**Data shown:**
—————
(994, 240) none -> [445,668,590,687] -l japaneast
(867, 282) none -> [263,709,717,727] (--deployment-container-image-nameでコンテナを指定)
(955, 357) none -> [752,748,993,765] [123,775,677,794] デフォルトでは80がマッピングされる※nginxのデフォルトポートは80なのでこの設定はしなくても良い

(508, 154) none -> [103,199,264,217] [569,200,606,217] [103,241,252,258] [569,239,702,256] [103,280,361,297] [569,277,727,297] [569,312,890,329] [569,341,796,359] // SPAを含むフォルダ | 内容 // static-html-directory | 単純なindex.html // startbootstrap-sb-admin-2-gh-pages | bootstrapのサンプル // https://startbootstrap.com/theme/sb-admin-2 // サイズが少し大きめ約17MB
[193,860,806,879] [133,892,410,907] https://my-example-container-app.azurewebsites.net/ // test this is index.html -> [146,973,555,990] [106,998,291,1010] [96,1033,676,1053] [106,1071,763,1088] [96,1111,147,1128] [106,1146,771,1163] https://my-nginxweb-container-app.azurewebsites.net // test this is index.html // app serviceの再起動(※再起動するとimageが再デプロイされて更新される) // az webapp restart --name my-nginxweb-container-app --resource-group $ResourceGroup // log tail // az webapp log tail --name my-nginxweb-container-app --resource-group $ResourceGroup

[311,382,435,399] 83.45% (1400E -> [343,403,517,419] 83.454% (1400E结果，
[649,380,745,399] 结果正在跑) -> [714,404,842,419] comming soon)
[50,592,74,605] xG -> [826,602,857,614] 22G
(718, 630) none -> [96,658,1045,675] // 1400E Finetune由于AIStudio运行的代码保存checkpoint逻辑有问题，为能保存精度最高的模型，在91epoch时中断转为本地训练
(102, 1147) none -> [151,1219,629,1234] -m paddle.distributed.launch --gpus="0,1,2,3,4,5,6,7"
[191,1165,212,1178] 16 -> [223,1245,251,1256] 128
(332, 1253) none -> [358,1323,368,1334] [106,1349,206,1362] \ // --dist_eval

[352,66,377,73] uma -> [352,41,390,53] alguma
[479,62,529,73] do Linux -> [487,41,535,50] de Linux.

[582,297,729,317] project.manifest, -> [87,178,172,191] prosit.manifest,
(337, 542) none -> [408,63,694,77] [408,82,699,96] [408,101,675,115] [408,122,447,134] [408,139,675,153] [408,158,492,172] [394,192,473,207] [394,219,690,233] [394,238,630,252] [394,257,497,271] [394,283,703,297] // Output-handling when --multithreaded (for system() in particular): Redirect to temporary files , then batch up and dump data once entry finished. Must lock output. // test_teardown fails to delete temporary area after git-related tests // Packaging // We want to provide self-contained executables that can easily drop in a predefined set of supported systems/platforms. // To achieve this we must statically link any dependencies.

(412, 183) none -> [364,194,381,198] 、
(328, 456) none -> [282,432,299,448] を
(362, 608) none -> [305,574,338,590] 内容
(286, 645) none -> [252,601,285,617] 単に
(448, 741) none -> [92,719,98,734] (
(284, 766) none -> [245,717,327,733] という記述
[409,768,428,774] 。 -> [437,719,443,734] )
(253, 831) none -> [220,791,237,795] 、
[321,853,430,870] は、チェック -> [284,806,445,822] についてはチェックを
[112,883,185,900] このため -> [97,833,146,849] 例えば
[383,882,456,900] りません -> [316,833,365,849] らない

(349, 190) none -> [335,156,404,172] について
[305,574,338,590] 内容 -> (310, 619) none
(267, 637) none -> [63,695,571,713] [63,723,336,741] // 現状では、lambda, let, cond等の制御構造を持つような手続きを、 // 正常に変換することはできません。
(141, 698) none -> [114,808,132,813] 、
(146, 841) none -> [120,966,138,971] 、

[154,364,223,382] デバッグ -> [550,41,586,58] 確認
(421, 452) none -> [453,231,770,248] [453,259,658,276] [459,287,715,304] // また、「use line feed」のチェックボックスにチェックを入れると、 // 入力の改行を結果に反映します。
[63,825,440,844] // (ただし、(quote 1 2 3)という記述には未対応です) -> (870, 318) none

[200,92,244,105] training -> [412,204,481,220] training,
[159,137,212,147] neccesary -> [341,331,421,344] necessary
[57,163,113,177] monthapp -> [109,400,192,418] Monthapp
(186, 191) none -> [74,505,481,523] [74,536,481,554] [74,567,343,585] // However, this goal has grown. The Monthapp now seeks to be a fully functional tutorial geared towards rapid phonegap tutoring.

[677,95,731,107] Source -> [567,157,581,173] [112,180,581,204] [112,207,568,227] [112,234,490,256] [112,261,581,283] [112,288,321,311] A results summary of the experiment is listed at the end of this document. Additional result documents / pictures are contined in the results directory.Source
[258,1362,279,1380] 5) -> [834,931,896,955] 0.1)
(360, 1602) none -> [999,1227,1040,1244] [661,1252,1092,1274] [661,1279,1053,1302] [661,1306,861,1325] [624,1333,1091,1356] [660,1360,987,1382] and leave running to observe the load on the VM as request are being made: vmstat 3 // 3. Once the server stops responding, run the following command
—————
**Work instructions:** For each record above, write it out again exactly.

**Problem solution:**
(994, 240) none -> [445,668,590,687] -l japaneast
(867, 282) none -> [263,709,717,727] (--deployment-container-image-nameでコンテナを指定)
(955, 357) none -> [752,748,993,765] [123,775,677,794] デフォルトでは80がマッピングされる※nginxのデフォルトポートは80なのでこの設定はしなくても良い

(508, 154) none -> [103,199,264,217] [569,200,606,217] [103,241,252,258] [569,239,702,256] [103,280,361,297] [569,277,727,297] [569,312,890,329] [569,341,796,359] // SPAを含むフォルダ | 内容 // static-html-directory | 単純なindex.html // startbootstrap-sb-admin-2-gh-pages | bootstrapのサンプル // https://startbootstrap.com/theme/sb-admin-2 // サイズが少し大きめ約17MB
[193,860,806,879] [133,892,410,907] https://my-example-container-app.azurewebsites.net/ // test this is index.html -> [146,973,555,990] [106,998,291,1010] [96,1033,676,1053] [106,1071,763,1088] [96,1111,147,1128] [106,1146,771,1163] https://my-nginxweb-container-app.azurewebsites.net // test this is index.html // app serviceの再起動(※再起動するとimageが再デプロイされて更新される) // az webapp restart --name my-nginxweb-container-app --resource-group $ResourceGroup // log tail // az webapp log tail --name my-nginxweb-container-app --resource-group $ResourceGroup

[311,382,435,399] 83.45% (1400E -> [343,403,517,419] 83.454% (1400E结果，
[649,380,745,399] 结果正在跑) -> [714,404,842,419] comming soon)
[50,592,74,605] xG -> [826,602,857,614] 22G
(718, 630) none -> [96,658,1045,675] // 1400E Finetune由于AIStudio运行的代码保存checkpoint逻辑有问题，为能保存精度最高的模型，在91epoch时中断转为本地训练
(102, 1147) none -> [151,1219,629,1234] -m paddle.distributed.launch --gpus="0,1,2,3,4,5,6,7"
[191,1165,212,1178] 16 -> [223,1245,251,1256] 128
(332, 1253) none -> [358,1323,368,1334] [106,1349,206,1362] \ // --dist_eval

[352,66,377,73] uma -> [352,41,390,53] alguma
[479,62,529,73] do Linux -> [487,41,535,50] de Linux.

[582,297,729,317] project.manifest, -> [87,178,172,191] prosit.manifest,
(337, 542) none -> [408,63,694,77] [408,82,699,96] [408,101,675,115] [408,122,447,134] [408,139,675,153] [408,158,492,172] [394,192,473,207] [394,219,690,233] [394,238,630,252] [394,257,497,271] [394,283,703,297] // Output-handling when --multithreaded (for system() in particular): Redirect to temporary files , then batch up and dump data once entry finished. Must lock output. // test_teardown fails to delete temporary area after git-related tests // Packaging // We want to provide self-contained executables that can easily drop in a predefined set of supported systems/platforms. // To achieve this we must statically link any dependencies.

(412, 183) none -> [364,194,381,198] 、
(328, 456) none -> [282,432,299,448] を
(362, 608) none -> [305,574,338,590] 内容
(286, 645) none -> [252,601,285,617] 単に
(448, 741) none -> [92,719,98,734] (
(284, 766) none -> [245,717,327,733] という記述
[409,768,428,774] 。 -> [437,719,443,734] )
(253, 831) none -> [220,791,237,795] 、
[321,853,430,870] は、チェック -> [284,806,445,822] についてはチェックを
[112,883,185,900] このため -> [97,833,146,849] 例えば
[383,882,456,900] りません -> [316,833,365,849] らない

(349, 190) none -> [335,156,404,172] について
[305,574,338,590] 内容 -> (310, 619) none
(267, 637) none -> [63,695,571,713] [63,723,336,741] // 現状では、lambda, let, cond等の制御構造を持つような手続きを、 // 正常に変換することはできません。
(141, 698) none -> [114,808,132,813] 、
(146, 841) none -> [120,966,138,971] 、

[154,364,223,382] デバッグ -> [550,41,586,58] 確認
(421, 452) none -> [453,231,770,248] [453,259,658,276] [459,287,715,304] // また、「use line feed」のチェックボックスにチェックを入れると、 // 入力の改行を結果に反映します。
[63,825,440,844] // (ただし、(quote 1 2 3)という記述には未対応です) -> (870, 318) none

[200,92,244,105] training -> [412,204,481,220] training,
[159,137,212,147] neccesary -> [341,331,421,344] necessary
[57,163,113,177] monthapp -> [109,400,192,418] Monthapp
(186, 191) none -> [74,505,481,523] [74,536,481,554] [74,567,343,585] // However, this goal has grown. The Monthapp now seeks to be a fully functional tutorial geared towards rapid phonegap tutoring.

[677,95,731,107] Source -> [567,157,581,173] [112,180,581,204] [112,207,568,227] [112,234,490,256] [112,261,581,283] [112,288,321,311] A results summary of the experiment is listed at the end of this document. Additional result documents / pictures are contined in the results directory.Source
[258,1362,279,1380] 5) -> [834,931,896,955] 0.1)
(360, 1602) none -> [999,1227,1040,1244] [661,1252,1092,1274] [661,1279,1053,1302] [661,1306,861,1325] [624,1333,1091,1356] [660,1360,987,1382] and leave running to observe the load on the VM as request are being made: vmstat 3 // 3. Once the server stops responding, run the following command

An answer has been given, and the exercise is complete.